Directions for this task: Among the entries below, how many lines hold the word "white"? Reply with the number only.

+++ Entries provided

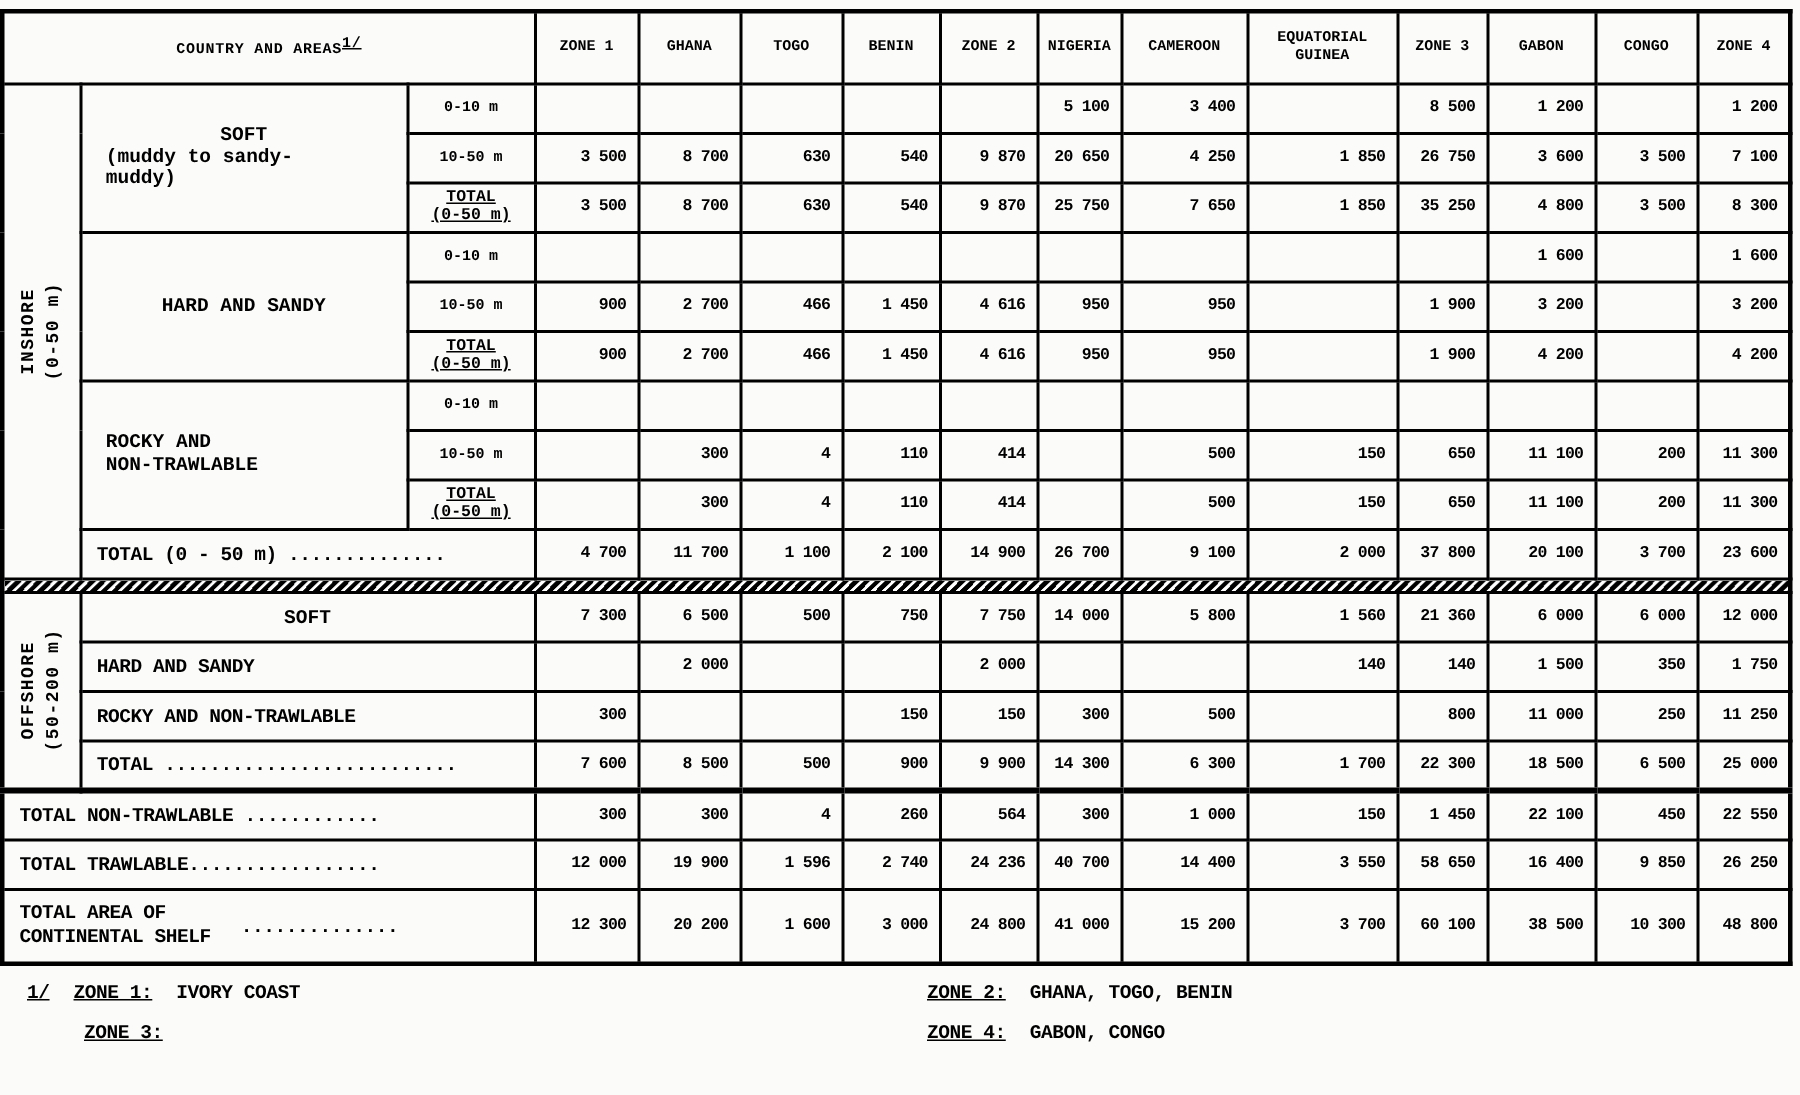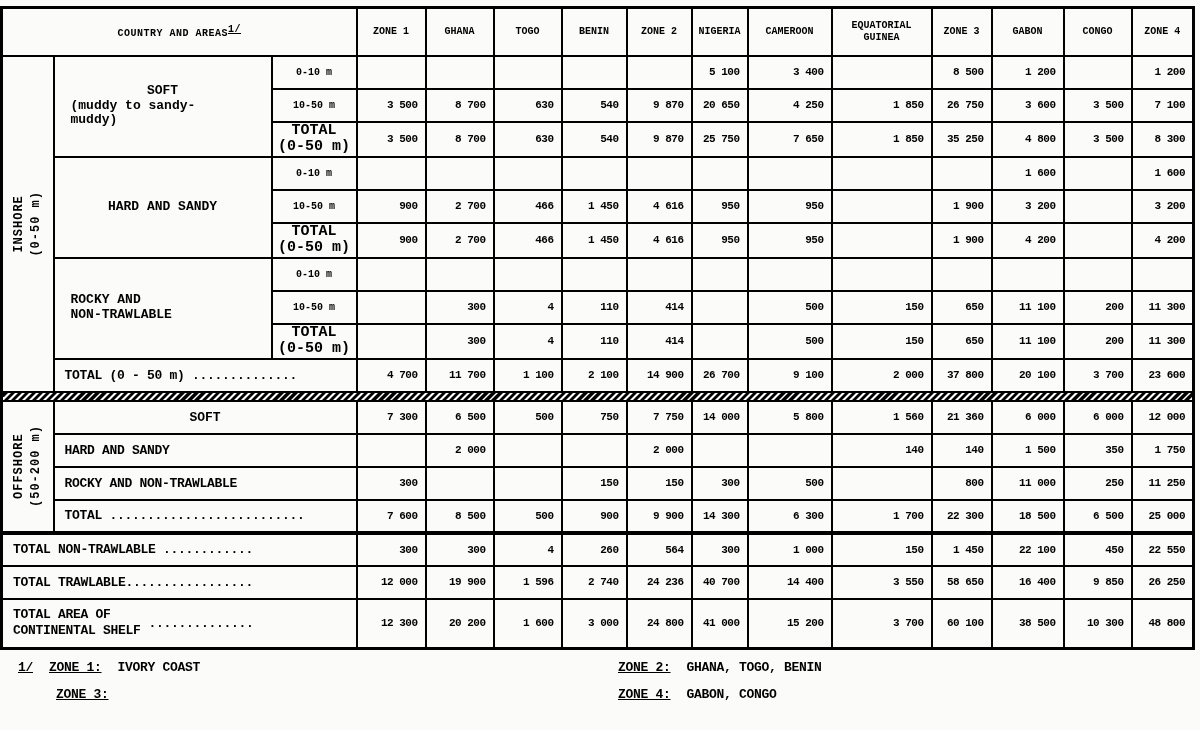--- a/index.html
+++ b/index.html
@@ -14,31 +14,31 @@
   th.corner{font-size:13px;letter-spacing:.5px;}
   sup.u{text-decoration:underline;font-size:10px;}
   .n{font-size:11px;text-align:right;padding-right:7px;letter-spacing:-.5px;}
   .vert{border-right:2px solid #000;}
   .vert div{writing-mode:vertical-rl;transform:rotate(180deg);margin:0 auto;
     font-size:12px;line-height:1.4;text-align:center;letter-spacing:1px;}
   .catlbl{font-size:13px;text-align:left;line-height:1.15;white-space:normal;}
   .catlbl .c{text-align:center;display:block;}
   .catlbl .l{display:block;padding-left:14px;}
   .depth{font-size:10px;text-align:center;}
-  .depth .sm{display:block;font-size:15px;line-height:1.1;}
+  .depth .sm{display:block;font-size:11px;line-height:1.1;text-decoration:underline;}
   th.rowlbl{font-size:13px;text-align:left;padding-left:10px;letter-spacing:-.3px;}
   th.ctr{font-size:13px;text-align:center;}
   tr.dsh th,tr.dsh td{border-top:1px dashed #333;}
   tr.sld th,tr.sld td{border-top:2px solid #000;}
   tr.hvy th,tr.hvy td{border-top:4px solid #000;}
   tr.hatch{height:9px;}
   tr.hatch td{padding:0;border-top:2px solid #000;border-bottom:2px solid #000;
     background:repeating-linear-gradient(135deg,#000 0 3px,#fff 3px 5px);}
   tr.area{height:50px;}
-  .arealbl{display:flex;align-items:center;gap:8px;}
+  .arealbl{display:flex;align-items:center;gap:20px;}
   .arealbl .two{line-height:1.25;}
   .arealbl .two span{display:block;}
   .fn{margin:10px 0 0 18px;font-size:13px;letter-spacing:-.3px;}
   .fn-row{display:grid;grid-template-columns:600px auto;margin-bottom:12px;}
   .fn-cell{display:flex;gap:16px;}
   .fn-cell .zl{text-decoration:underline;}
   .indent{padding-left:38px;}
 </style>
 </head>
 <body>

++++++
+++ Entries provided

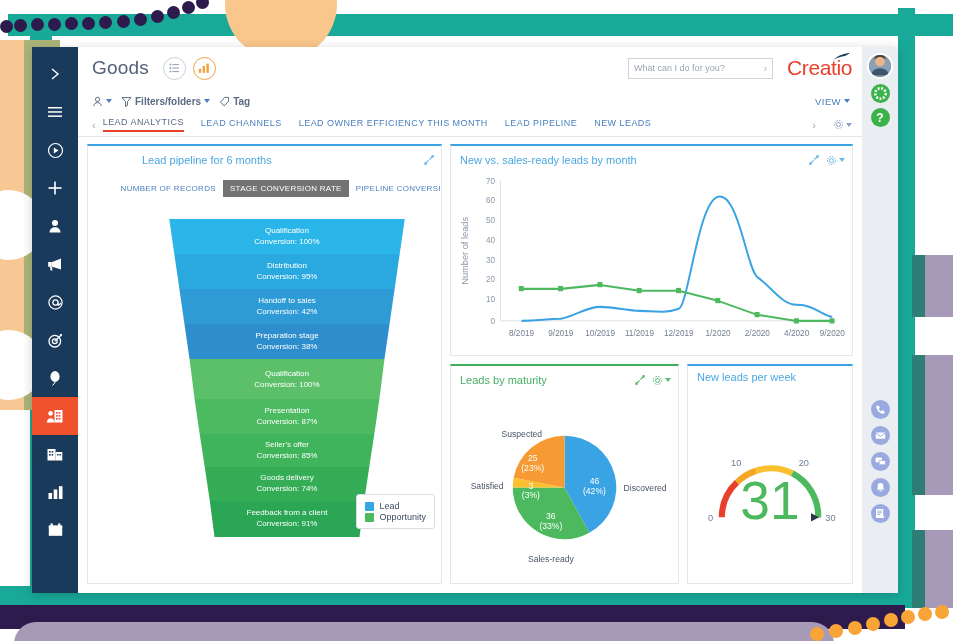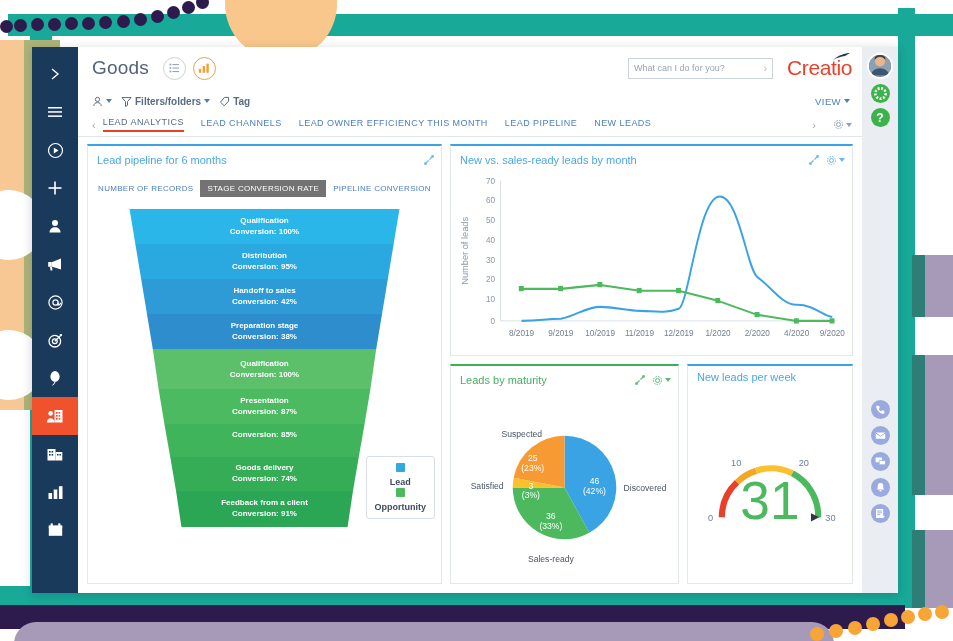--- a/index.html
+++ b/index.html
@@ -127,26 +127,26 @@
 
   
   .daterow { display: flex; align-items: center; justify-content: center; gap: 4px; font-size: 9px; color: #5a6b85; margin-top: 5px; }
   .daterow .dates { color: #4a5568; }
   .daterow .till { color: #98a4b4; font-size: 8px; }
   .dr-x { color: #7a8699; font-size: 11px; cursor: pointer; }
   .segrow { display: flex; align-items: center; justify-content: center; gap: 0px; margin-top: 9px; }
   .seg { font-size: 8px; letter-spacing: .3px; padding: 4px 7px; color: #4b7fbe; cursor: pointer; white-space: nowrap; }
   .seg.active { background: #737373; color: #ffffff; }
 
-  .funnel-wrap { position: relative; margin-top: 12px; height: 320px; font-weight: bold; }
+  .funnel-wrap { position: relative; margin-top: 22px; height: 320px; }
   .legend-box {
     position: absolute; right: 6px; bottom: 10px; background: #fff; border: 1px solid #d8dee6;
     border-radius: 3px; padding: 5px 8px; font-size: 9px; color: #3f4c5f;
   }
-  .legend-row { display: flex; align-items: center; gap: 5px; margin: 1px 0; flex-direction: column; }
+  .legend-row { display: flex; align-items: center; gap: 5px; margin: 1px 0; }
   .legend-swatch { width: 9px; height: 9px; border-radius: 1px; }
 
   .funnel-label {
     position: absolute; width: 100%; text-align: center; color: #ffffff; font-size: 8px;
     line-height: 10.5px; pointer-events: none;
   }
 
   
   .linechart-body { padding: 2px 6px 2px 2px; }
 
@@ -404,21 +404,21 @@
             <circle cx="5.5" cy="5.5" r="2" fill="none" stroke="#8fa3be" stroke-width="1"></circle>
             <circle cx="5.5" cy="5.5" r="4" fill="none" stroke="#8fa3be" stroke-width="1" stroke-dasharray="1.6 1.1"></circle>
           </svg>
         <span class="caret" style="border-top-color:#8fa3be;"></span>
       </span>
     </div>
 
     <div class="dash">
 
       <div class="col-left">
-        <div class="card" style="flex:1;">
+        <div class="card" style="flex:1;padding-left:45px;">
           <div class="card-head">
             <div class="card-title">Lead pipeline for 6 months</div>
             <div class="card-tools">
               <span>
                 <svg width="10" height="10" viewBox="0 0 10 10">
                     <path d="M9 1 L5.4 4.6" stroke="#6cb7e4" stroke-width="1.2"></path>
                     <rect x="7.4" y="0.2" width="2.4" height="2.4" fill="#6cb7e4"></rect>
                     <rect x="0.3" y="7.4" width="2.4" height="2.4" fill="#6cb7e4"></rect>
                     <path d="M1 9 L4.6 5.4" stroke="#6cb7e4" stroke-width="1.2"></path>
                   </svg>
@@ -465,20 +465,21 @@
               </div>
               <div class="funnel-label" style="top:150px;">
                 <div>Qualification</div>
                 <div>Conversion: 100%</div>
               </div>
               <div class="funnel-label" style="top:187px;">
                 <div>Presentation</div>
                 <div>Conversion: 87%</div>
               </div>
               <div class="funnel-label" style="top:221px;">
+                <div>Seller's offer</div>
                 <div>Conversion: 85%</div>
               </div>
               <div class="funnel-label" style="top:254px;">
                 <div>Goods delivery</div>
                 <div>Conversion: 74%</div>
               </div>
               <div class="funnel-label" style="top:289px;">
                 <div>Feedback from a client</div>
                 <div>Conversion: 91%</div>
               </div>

++++++

Output below: 2